**TASK TO COMPLETE**
Each line that holds the string "TERRA" counts once. Say how many such lines the entries have, giving the number only.

**EXERCISE MATERIAL**
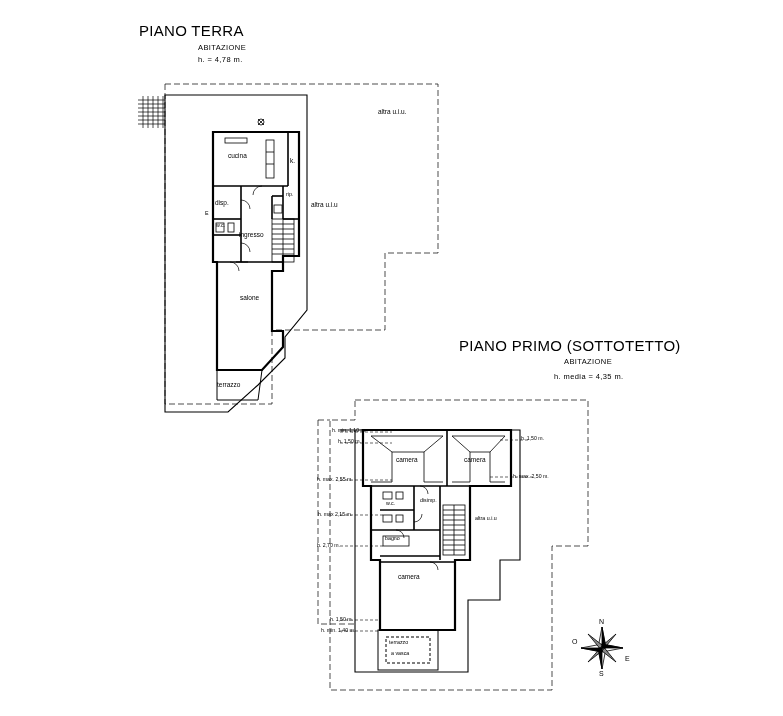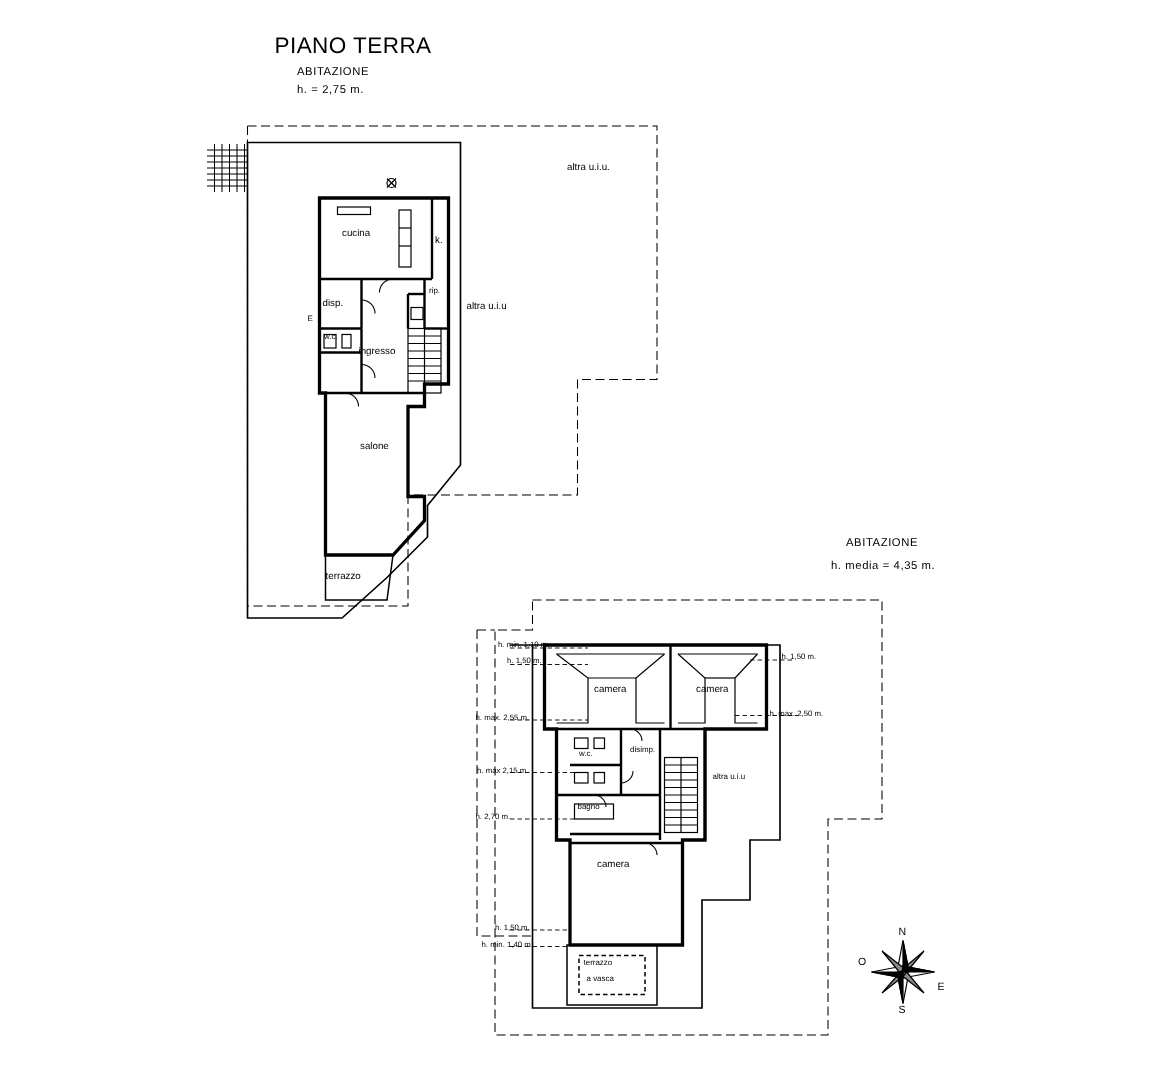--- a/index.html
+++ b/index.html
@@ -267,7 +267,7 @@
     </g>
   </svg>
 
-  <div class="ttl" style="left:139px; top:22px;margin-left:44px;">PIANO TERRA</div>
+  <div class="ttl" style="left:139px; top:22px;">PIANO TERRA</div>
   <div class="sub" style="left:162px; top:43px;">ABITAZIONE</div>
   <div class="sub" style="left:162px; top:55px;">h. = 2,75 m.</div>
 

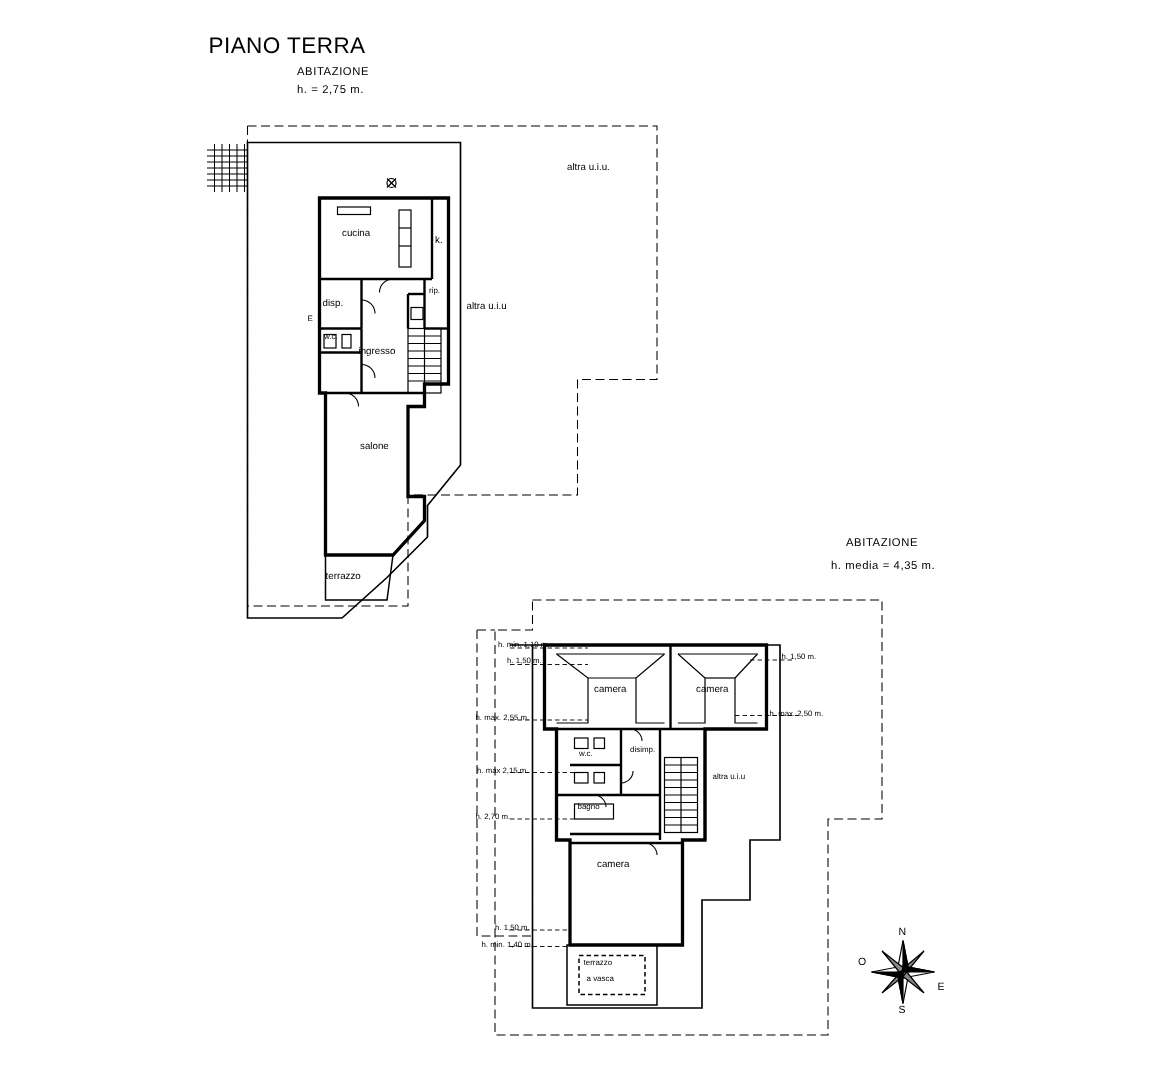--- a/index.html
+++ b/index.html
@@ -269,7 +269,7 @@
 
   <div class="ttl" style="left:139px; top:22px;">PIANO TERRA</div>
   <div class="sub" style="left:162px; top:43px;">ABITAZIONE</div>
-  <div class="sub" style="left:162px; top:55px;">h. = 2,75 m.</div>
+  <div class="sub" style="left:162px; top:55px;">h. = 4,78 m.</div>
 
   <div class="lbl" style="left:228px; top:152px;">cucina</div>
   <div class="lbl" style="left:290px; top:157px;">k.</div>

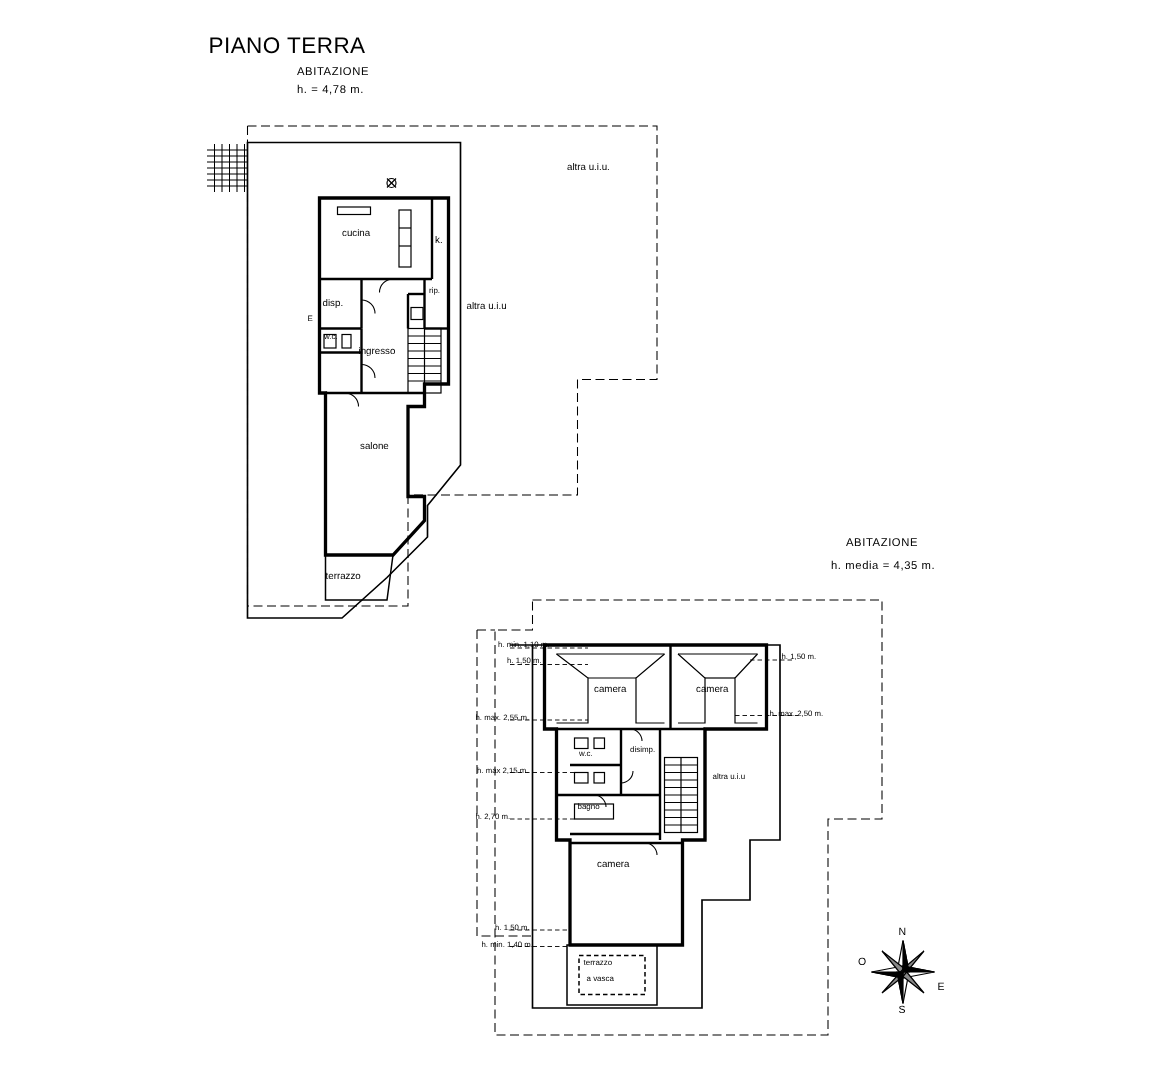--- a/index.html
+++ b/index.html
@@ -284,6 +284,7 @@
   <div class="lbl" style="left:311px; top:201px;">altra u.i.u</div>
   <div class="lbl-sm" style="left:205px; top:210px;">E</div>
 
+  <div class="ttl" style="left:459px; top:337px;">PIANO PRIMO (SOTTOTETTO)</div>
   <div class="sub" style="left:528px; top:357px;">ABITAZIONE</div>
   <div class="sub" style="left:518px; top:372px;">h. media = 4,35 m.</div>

**ANSWER TO THIS TASK**
3